Which of the lines in the listing that follows hold "align"? Pull each one out.

##### DATA PROVIDED #####

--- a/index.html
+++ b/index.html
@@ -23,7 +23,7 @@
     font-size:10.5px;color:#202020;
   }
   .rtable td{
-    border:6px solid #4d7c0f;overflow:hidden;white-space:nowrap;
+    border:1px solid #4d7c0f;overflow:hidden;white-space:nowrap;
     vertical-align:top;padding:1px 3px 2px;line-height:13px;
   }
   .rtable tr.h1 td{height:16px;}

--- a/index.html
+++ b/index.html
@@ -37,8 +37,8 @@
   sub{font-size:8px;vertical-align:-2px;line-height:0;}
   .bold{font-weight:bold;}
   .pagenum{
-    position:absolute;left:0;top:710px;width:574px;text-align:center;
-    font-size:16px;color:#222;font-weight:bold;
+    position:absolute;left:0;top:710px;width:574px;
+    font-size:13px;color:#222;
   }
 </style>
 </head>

#####
##### DATA PROVIDED #####

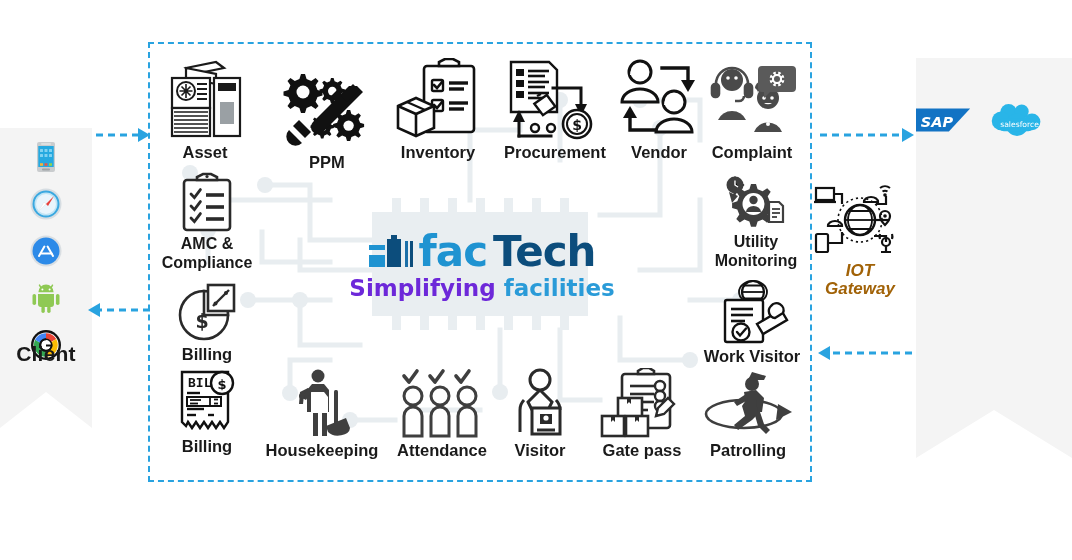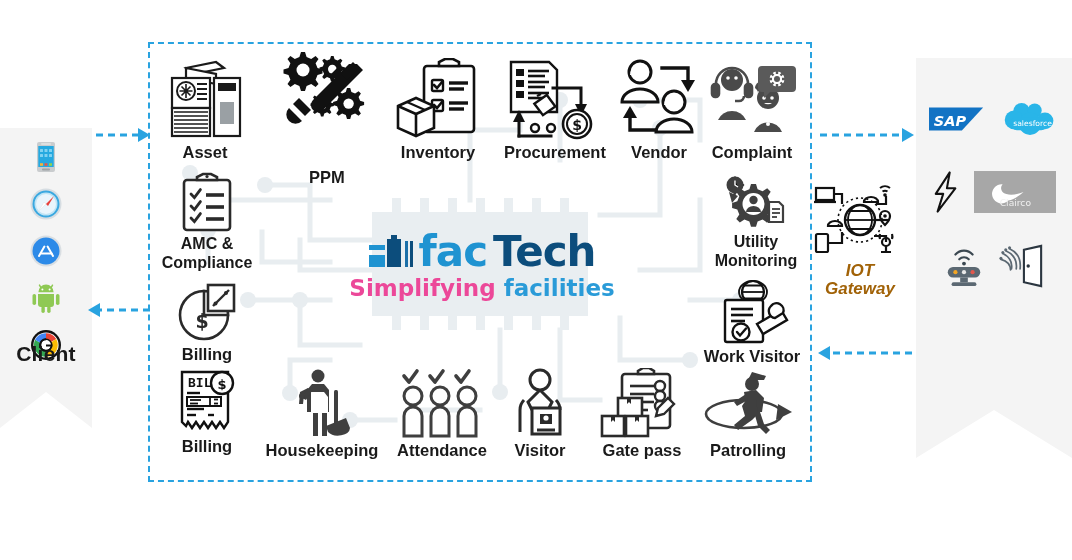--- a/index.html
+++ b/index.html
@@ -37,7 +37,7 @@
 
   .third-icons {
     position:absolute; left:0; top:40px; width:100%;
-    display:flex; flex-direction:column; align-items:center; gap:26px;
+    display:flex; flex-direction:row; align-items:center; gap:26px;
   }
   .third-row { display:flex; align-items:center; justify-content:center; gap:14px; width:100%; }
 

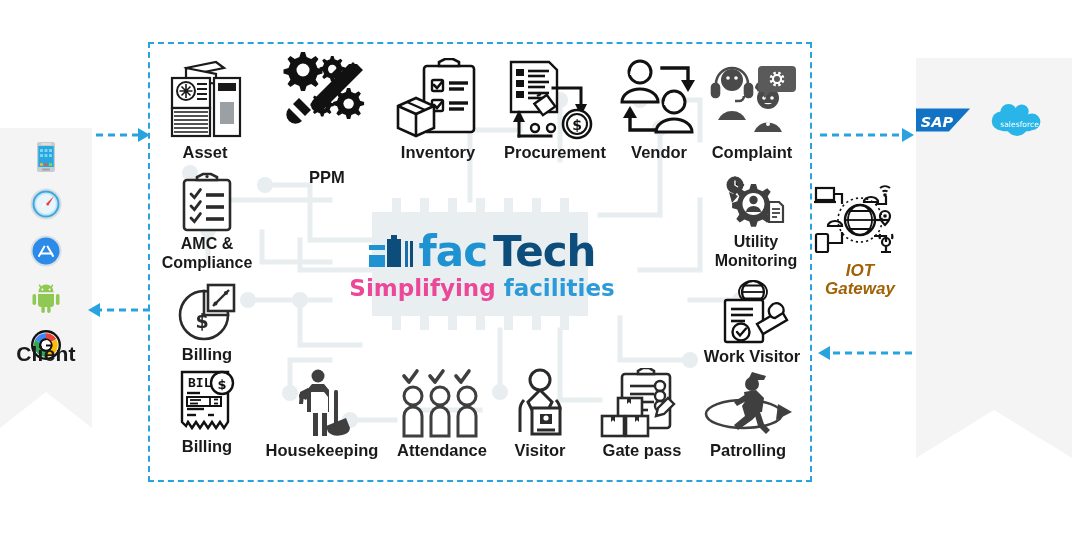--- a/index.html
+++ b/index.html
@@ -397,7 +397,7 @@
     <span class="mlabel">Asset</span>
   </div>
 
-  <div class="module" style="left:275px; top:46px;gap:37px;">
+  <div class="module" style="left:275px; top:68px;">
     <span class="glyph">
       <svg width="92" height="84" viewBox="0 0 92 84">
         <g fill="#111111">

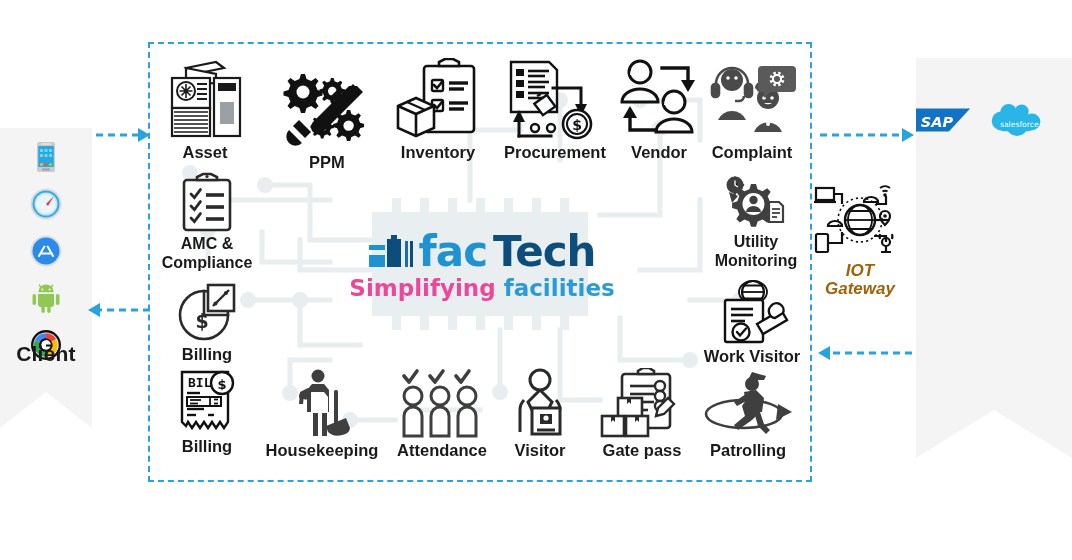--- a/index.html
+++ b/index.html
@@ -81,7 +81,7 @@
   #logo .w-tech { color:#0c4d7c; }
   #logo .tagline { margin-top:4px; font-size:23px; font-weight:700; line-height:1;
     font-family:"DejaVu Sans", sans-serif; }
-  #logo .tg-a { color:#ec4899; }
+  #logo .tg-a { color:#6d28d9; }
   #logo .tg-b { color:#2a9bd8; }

#####

**WRITTEN ANSWER**
     vertical-align:top;padding:1px 3px 2px;line-height:13px;
   sub{font-size:8px;vertical-align:-2px;line-height:0;}
-    position:absolute;left:0;top:710px;width:574px;text-align:center;
-    display:flex; flex-direction:column; align-items:center; gap:26px;
+    display:flex; flex-direction:row; align-items:center; gap:26px;
   .third-row { display:flex; align-items:center; justify-content:center; gap:14px; width:100%; }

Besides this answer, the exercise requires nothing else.